The var pre_c is not needed.

[Darko]

I know it's a bit (heh) late, but the line can be longer than 255 characters. And you should print a blank line after the last case.

Maybe you want to remove the code.

Darko

[mars kaseijin]

I did 320 for the fun of it. The output is unexpected. Compile and take a look for yourself.

Code: Select all

// 
// File:   newmain.cc
// Author: Vaio
//
// Created on September 17, 2008, 7:32 PM
// There is a difference between points and squares but the diagram is plain 
// wrong.

#include <iostream>
#include <string>
#include <sstream>
#include <limits>

using namespace std;

enum { north, east, south, west };

struct Point
{
    int x, y;

    Point() : x(0), y(0) { }

    Point(int xx, int yy) : x(xx), y(yy) { }

    Point(const Point& p) : x(p.x), y(p.y) { }

    friend ostream& operator<<(ostream& o, const Point& p)
    {
        return o << "[" << p.x << "," << p.y << "]";
    }

    Point& go(const int i)
    {
        switch(i)
        {
            case west:  x--; break;
            case east:  x++; break;
            case north: y++; break;
            case south: y--; break;
        }
        return *this;
    }
};

struct Square
{
    bool n, e, s, w;

    Square() { n = e = s = w = false; }

    bool isEmpty() const
    {
        if(!n && !e && !s && !w) return true;
        return false;
    }

    friend ostream& operator<<(ostream& o, const Square& s)
    {
        return o << boolalpha << s.n << " : " << s.e << " : " << s.s << " : " << s.w;
    }
};

class Bitmap
{
private:
    Square sq[32][32];
    Point begin;
    string inputs;

public:
    Bitmap(const Point& p) : begin(p) { }

    void draw()
    {
        Point cur(begin);

        for(string::iterator it = inputs.begin(); it != inputs.end(); it++)
        {
            char ch = *it;
            Point rhs(cur);
            Point origin;
            sq[origin.y][origin.x].n = true;    // the origin.                        
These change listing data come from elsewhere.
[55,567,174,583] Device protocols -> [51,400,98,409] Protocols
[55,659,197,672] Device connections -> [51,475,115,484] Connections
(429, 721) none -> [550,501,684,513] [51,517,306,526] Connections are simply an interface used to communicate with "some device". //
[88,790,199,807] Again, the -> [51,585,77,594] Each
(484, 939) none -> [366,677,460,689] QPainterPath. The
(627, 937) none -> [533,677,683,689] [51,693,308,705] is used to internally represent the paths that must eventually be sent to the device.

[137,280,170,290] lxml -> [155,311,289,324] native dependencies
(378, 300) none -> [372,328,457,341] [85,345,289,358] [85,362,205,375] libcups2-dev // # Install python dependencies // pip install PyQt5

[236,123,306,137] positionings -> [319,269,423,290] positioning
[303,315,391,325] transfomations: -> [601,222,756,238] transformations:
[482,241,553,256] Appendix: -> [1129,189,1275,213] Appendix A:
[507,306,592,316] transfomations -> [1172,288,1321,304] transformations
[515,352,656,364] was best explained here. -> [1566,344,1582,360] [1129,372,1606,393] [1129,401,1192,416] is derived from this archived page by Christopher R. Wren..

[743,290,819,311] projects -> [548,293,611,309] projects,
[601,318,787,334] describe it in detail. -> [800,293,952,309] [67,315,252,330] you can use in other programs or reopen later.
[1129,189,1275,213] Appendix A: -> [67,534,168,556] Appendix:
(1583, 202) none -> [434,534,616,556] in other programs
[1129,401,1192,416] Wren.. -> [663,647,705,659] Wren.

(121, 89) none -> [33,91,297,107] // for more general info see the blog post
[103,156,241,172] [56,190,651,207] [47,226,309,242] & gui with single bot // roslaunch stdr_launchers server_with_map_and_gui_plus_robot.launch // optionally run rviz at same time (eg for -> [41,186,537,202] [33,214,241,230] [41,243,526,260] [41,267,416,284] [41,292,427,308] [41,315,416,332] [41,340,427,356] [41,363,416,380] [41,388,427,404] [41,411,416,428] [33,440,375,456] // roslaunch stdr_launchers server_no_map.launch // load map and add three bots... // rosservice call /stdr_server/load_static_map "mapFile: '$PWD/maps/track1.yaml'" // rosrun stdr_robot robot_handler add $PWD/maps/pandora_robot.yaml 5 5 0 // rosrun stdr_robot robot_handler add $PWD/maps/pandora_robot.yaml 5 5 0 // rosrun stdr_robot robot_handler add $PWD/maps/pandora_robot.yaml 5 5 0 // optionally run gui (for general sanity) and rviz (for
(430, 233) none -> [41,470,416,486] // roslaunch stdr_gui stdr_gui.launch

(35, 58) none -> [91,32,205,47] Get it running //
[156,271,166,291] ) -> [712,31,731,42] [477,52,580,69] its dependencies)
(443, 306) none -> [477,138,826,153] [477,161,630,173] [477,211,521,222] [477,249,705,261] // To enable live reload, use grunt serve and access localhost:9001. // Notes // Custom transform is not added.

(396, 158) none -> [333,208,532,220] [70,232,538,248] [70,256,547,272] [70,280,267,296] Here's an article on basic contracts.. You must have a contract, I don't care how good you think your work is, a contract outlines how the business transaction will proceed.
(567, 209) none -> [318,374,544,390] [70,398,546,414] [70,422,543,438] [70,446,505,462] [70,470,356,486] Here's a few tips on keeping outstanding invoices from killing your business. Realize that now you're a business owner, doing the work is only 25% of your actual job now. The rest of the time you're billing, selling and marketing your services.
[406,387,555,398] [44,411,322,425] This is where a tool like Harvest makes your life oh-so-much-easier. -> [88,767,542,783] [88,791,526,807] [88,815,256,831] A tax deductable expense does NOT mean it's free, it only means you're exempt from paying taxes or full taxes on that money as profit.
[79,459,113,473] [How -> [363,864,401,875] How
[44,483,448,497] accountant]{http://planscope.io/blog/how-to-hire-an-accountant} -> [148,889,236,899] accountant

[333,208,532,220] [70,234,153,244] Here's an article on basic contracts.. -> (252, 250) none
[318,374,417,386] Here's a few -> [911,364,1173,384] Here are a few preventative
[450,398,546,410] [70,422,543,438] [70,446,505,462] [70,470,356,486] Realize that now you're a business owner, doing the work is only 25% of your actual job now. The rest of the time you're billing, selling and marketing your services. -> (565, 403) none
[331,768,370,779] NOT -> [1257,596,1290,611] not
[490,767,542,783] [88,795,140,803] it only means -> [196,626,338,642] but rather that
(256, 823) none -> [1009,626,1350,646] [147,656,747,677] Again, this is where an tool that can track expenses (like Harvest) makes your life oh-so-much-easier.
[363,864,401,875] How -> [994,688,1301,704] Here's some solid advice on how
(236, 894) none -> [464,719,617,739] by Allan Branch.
            if(ch == '.') break;
            switch(ch)
            {
                case 'N':
                    rhs.x++;
                    sq[rhs.y][rhs.x].w = true;
                    cur = cur.go(north);
                    break;
                case 'E':
                    rhs.y--;
                    sq[rhs.y][rhs.x].n = true;
                    cur = cur.go(east);
                    break;
                case 'W':
                    rhs.y++;
                    sq[rhs.y][rhs.x].s = true;
                    cur = cur.go(west);
                    break;
                case 'S':
                    rhs.x--;
                    sq[rhs.y][rhs.x].e = true;
                    cur = cur.go(south);
                    break;
            }
#ifdef DEBUG            
            cout << "cur: " << cur << '\t' << "rhs: " << rhs << endl;
#endif
        }
    }

    friend ostream& operator<<(ostream& o, const Bitmap& b)
    {
        for(int y = 31; y >= 0; y--)
        {
            o << endl;
            for(int x = 0; x < 32; x++)
            {
                if(b.sq[y][x].isEmpty()) o << '.';
                else if(y == 0 && x == 0) o << 'O'; // bearing check
                else o << 'X';
            }
        }
        return o;
    }

    friend istream& operator>>(istream& i, Bitmap& b)
    {
        return i >> b.inputs;
    }
};

int main(int argc, char** argv) {
    int n;
    cin >> n;   // Check for numeric limits!
    numeric_limits<int> lim;
    if(n >= lim.max())
    {
      cerr << endl << "The monkey wrench! Argh!!!" << endl;
      return 1;
    }

    for(int i = 0; i < n; i++)
    {
        cout << endl << "Bitmap #" << i+1 << endl;
        int startx, starty;
        cin >> startx >> starty;
        Point p(startx, starty);
        Bitmap bt(p);
        cin >> bt;

        bt.draw();

        cout << bt << endl;
    }

    return (EXIT_SUCCESS);
}